That is, in the arrangement of the optical pattern layer 150 and the adhesive pattern layer 153 in the illustrated structure, the optical pattern layer 150 may include a first substrate 150A including the optical pattern therein and A second substrate 150B is provided, and the adhesive pattern layer 153 is applied to a portion other than the second air region 152 surrounding the periphery of the light shielding pattern, so that the first substrate 150A and the second substrate are provided. 150B will be bonded. That is, the optical pattern 151 may be formed as a light shielding pattern formed to prevent concentration of light emitted from the LED light source 130, and for this purpose, between the optical pattern 151 and the position of the LED light source 130. Alignment is required, and after the alignment is performed using an adhesive member (adhensive) to secure the fixing force.

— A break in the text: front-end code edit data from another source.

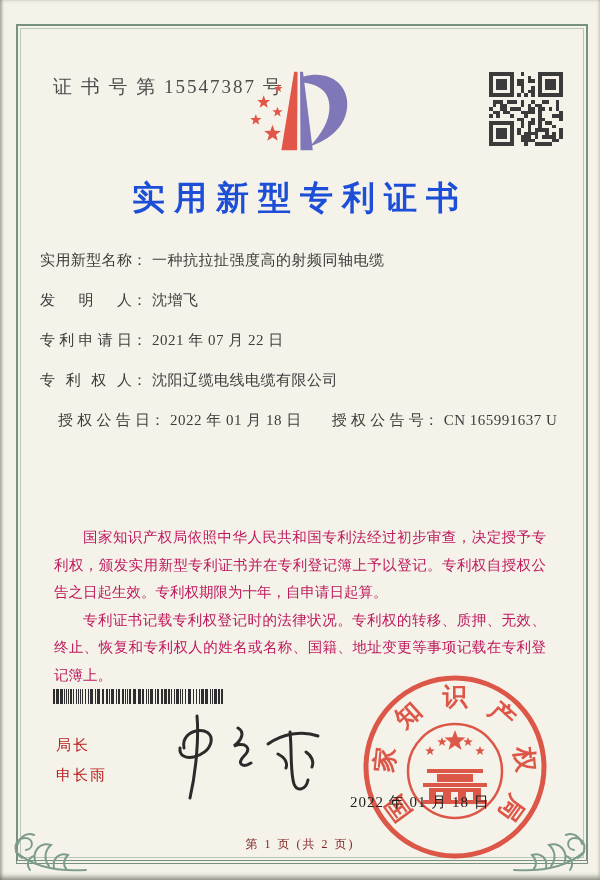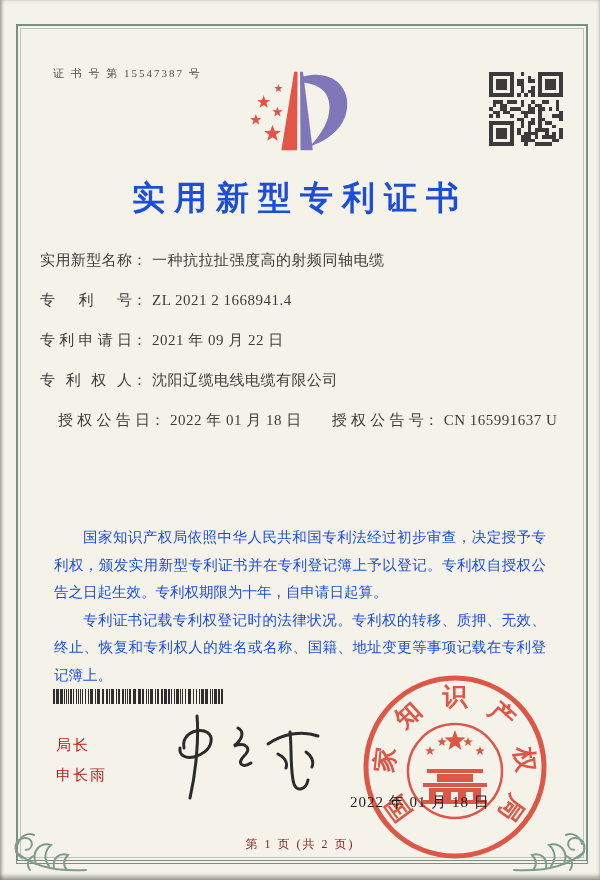"证 书 号 第 15547387" .cert-number { font-size: 11px -> 19px; top: 66px -> 74px }
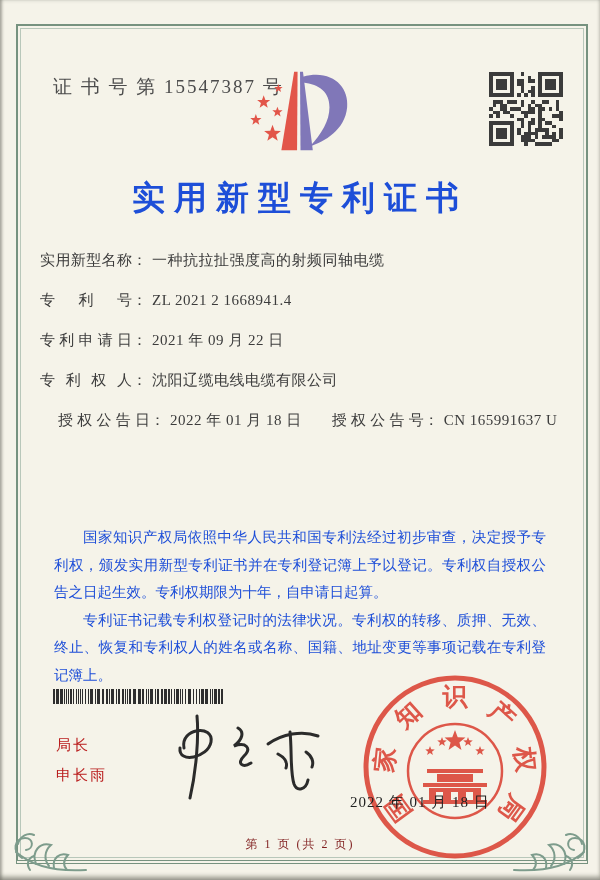"发明人： 沈增飞" div.field-row { html: none -> <div> <span>发明人</span><span>：</span><span>沈增飞</span> </div> }
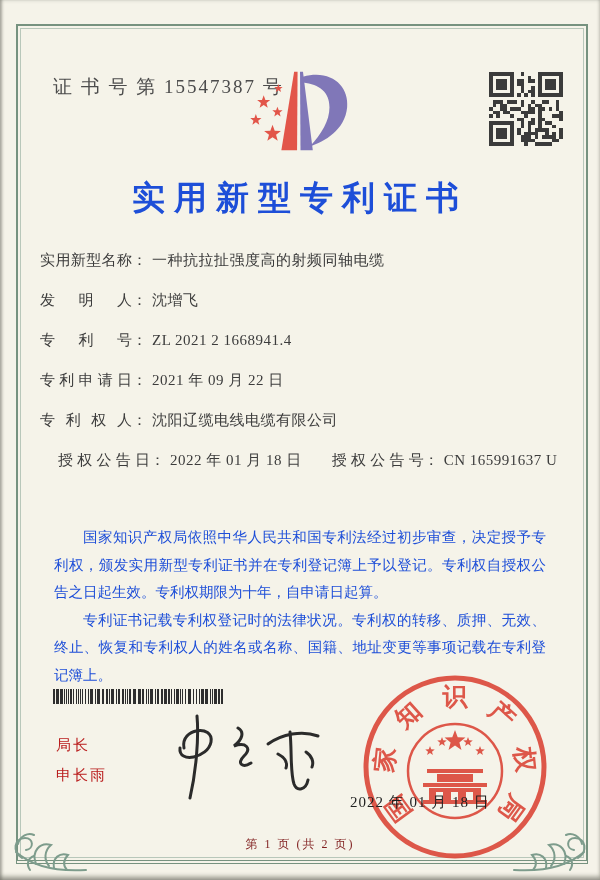"专利号： ZL 2021 2 1668941.4" div.field-row { html: <div> <span>专利号</span><span>：</span><span>ZL 2021 2 1668941.4</span> </div> -> none }
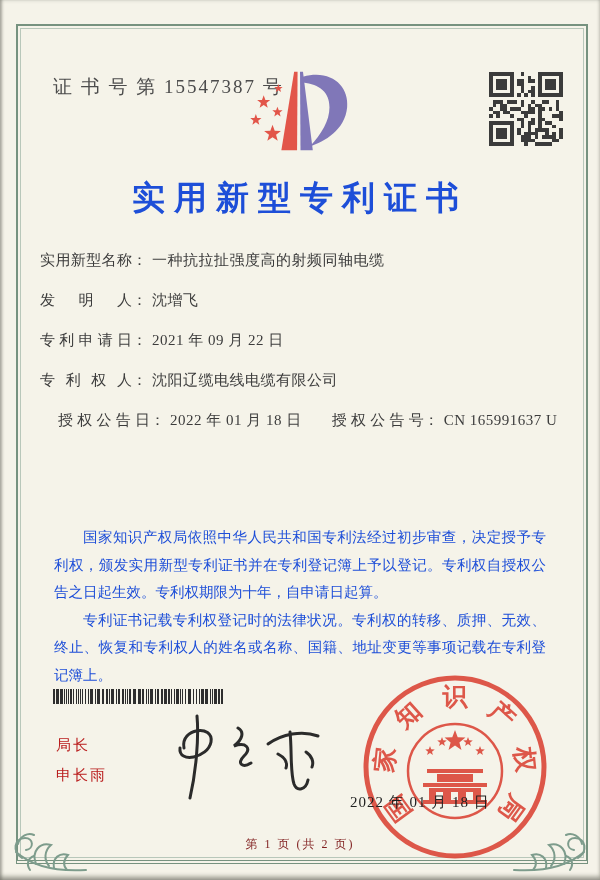"2021 年 09 月 22" span.val { text: 09 -> 07 }
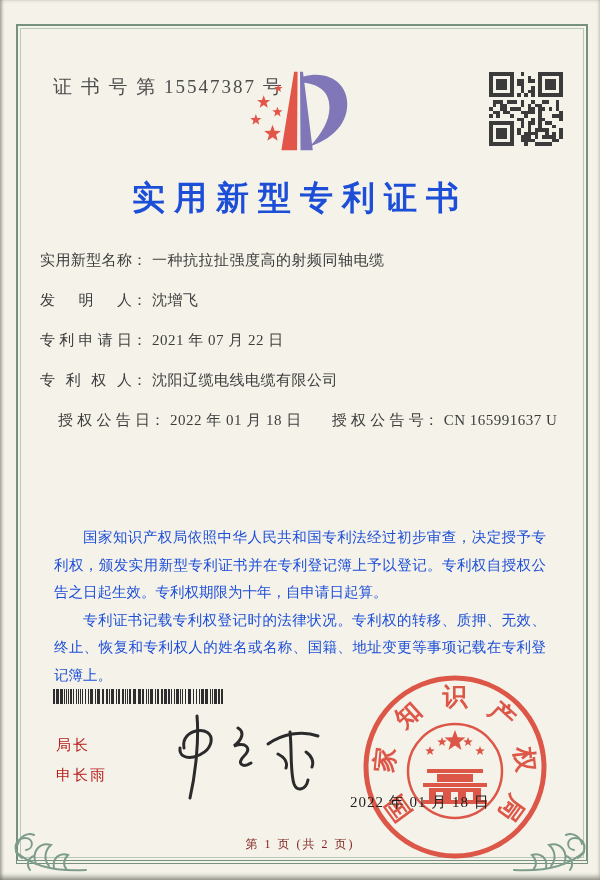"国家知识产权局依照中华人民共和国专利法经过初步审查，决定授予专利权，颁发实用新型" .paragraphs { color: #1d4ed8 -> #be185d }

As the first substrate 150A and the second substrate 150B, a substrate made of a material having excellent light transmittance may be used. For example, PET may be used. In this case, the optical pattern 151 disposed between the first substrate 150A and the second substrate 150B basically serves to prevent the light emitted from the LED light source from being concentrated, and the first substrate ( 150A) or the second substrate 150B may be implemented through shading printing, and the two layers may be bonded to each other by an adhesive layer for applying an adhesive material in a structure surrounding the periphery of the shading pattern. . In other words, the adhesive structure of the first substrate 150A and the second substrate 150B can also function to fix the printed light-shielding pattern 151. The adhesive layer may be a thermosetting PSA, a thermosetting adhesive, or a UV cured PSA type material.

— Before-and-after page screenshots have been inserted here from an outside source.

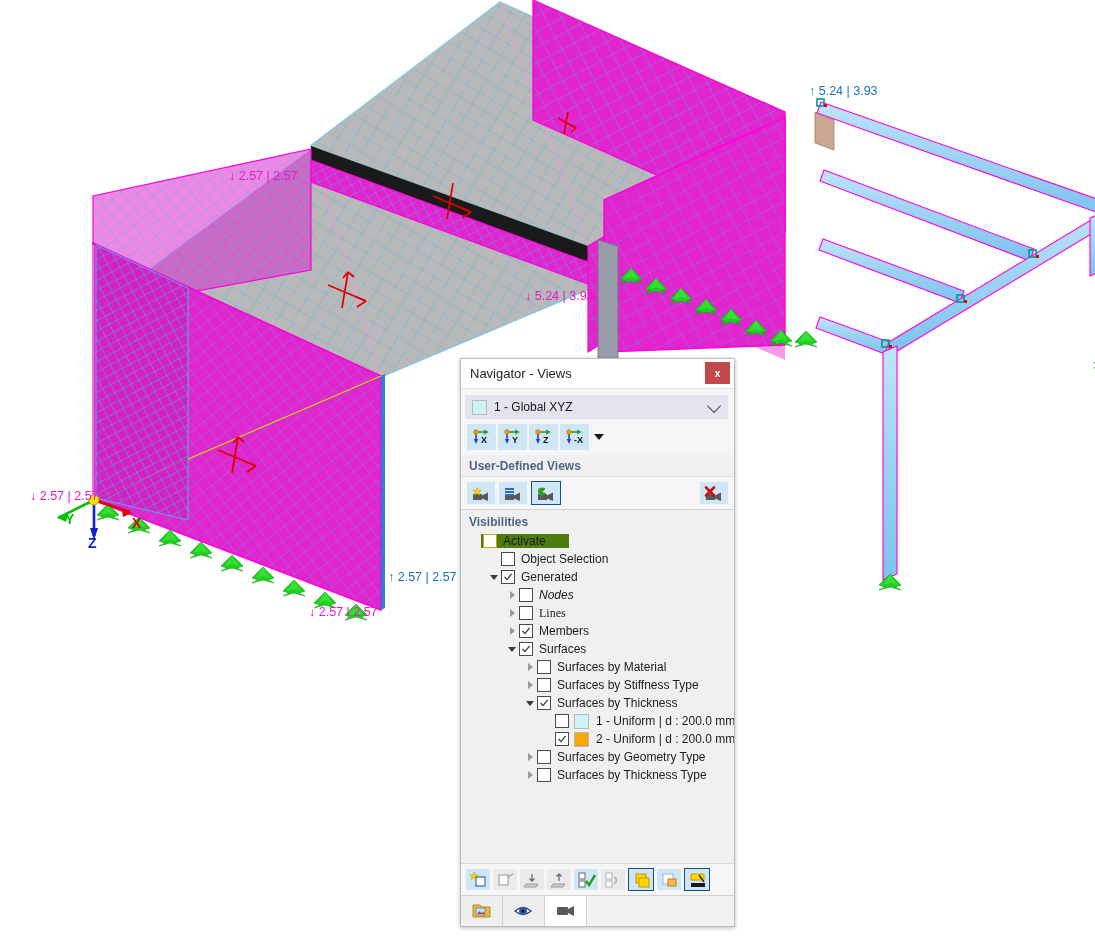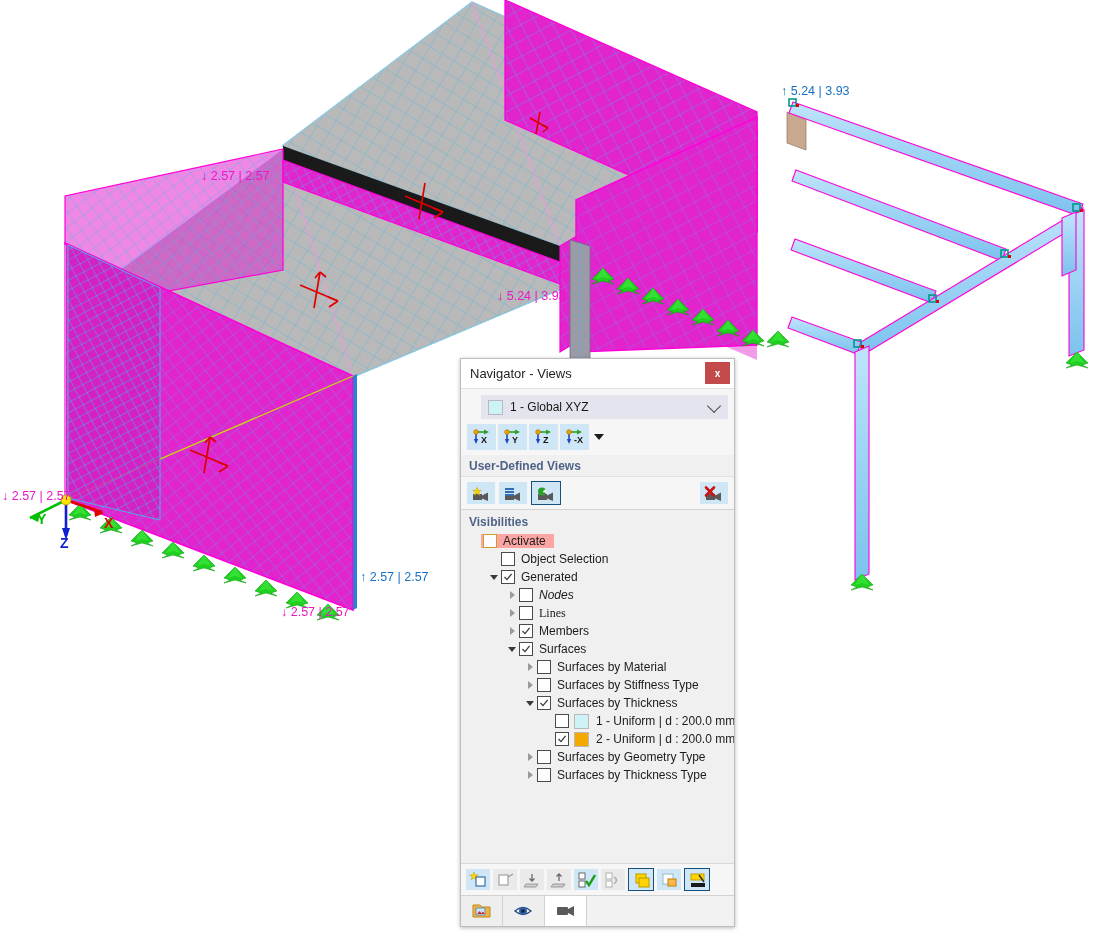"↑ 5.24 | 3.93" #viewport { margin-left: none -> 28px }
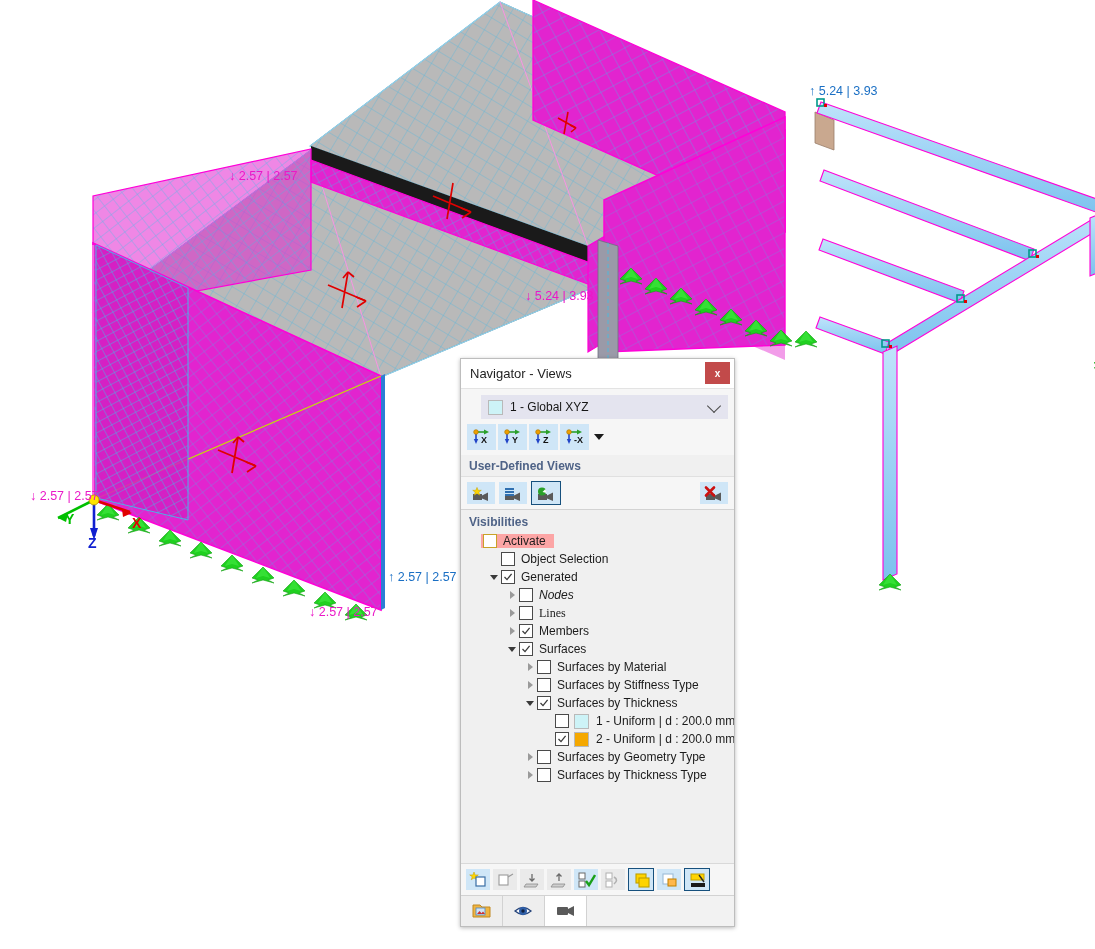"1 - Global XYZ" .view-select-wrap { padding: 6px 6px 0 20px -> 6px 6px 0 4px }
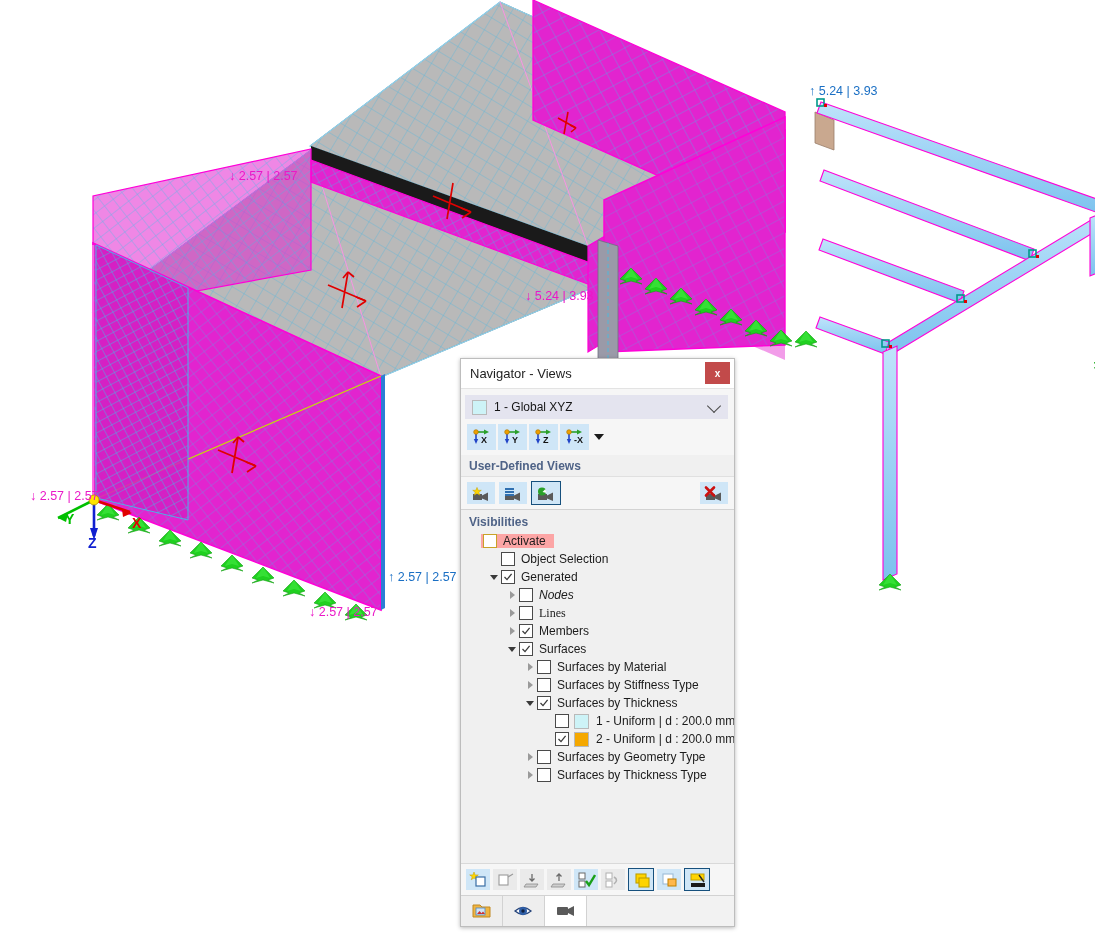"Activate" .hl { background: #fca5a5 -> #4d7c0f; padding: 0 8px 0 2px -> 0 23px 0 2px }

In the case where the adhesive layer 153 is formed and adhered in a pattern structure for forming the second air area 152 upon adhering, a strong hot spot or a hot spot in which the adhesive material overlaps the light- And it is possible to increase the uniformity of the light due to the presence of the air layer.

3. Third Embodiment

Referring to FIG. 7, the reflective unit 120 may be formed in a structure in which an air region is implemented between the base substrate 101 and the resin layer 140 in the above-described second embodiment.

The reflective unit 120 is formed of a transparent material that is spaced apart from the first reflective film 121 and the first reflective film 121 to be in close contact with the surface of the base substrate 101 to form the air region A1. It may be configured to include a two reflective film (122). The first and second reflective films 121 and 122 are stacked on the base substrate.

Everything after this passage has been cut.